After some trial-error, we have changed our script and now we are running another one among all artists and without any threshold for the six metrics we are comparing. Also, now the queries are properly done, and an artist like ‘Gonzalo Yáñez’ is properly formatted in the URL query to MB. We think that with this approach will be able to compare all the metrics at once. Once this was done for all 3142 different artists, we filtered again all entries with values between [0.75, 1[ but we left wrong countries in the set (we can’t mix pears and apples).

The settings for this latest approach gave us 335 artists in the range [0.75, 1[, and 464 artist with a value of [1]. Also, there are 2344 in the range [0., 0.75[. We considered artists correctly retrieved as ‘true positives’, those with the same name but being referred to another artist as ‘false positives’, and those wrongly retrieved as the false negatives.
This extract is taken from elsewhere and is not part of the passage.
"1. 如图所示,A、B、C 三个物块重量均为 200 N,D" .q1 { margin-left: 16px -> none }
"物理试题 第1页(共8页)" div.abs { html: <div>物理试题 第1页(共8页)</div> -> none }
This selection should be discussed. The first plots are as follow:

It is strange that in plots 3, 4, 5, and 6 the recall stays growing forever while the precision diminishes just a few. We think there is something wrong with the election of the true and false positives, and true and false negatives.
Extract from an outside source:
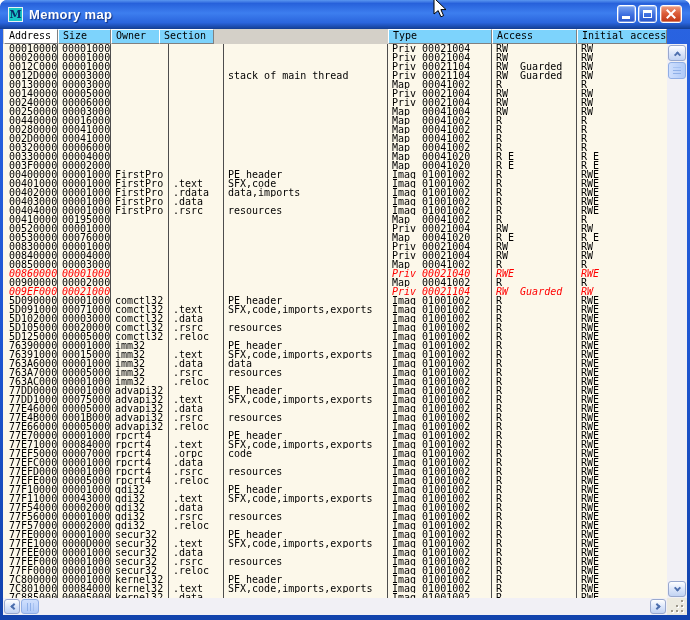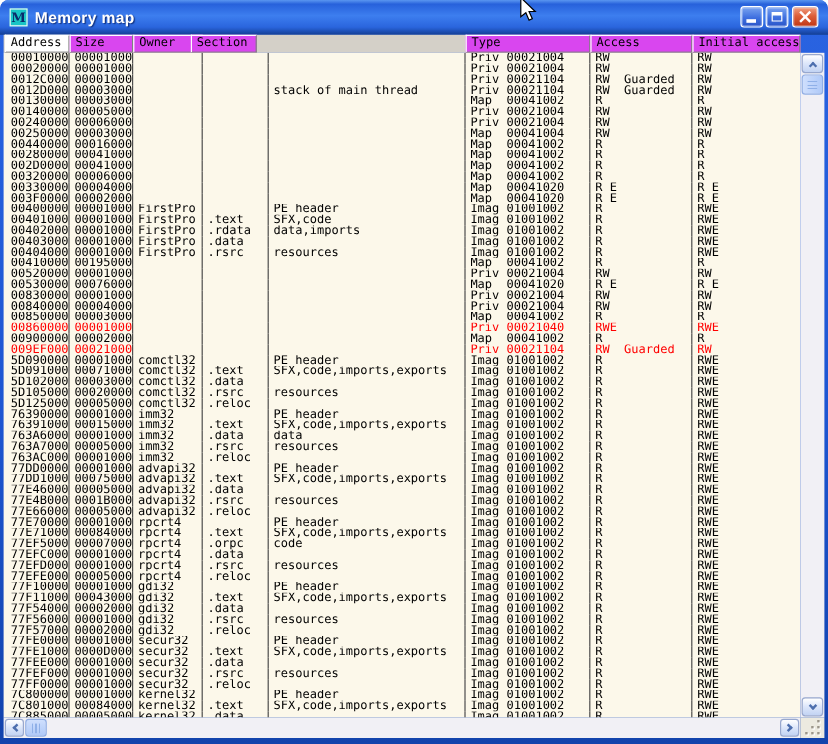"Size" .hcell { background: #d946ef -> #7dd3fc }
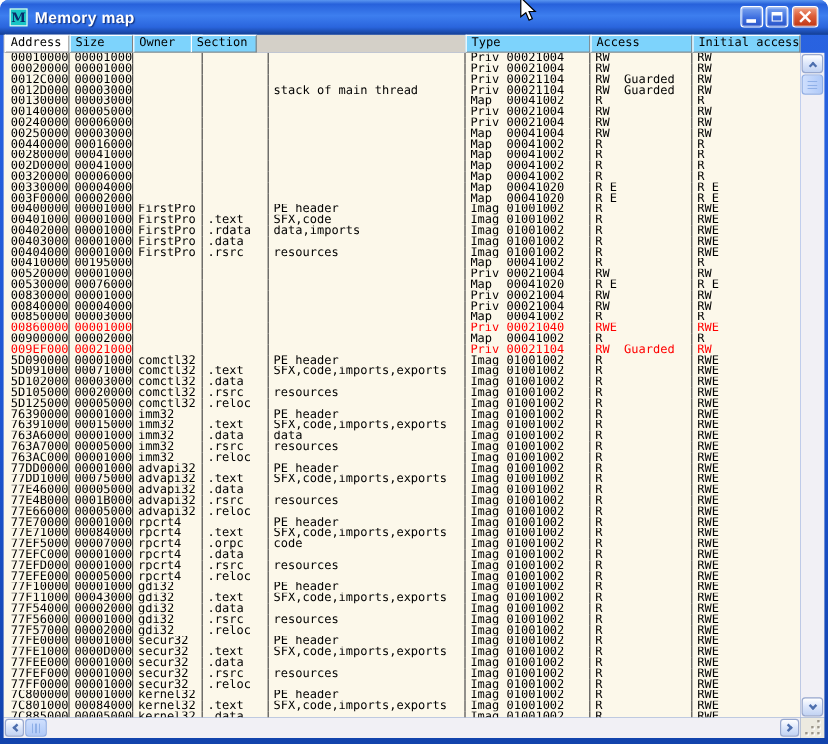"00860000" .row.alert { font-style: none -> italic }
We have been designing a third approach for analyzing this data. The first part of this approach has to do with how many Chilean artist are in the database and how well the algorithm performs in here. Things to calculate:

1. Recall on just the ones for the different thresholds

2. Recall on the ‘ones’ and ‘twos’

But for other ‘real-world’ applications, where string matching could be used, we will:

3. Calculate precision and recall considering “two’s” as correct matching (the string matching algorithm did the job),

4. Calculate precision and recall considering “two’s” as incorrect matches.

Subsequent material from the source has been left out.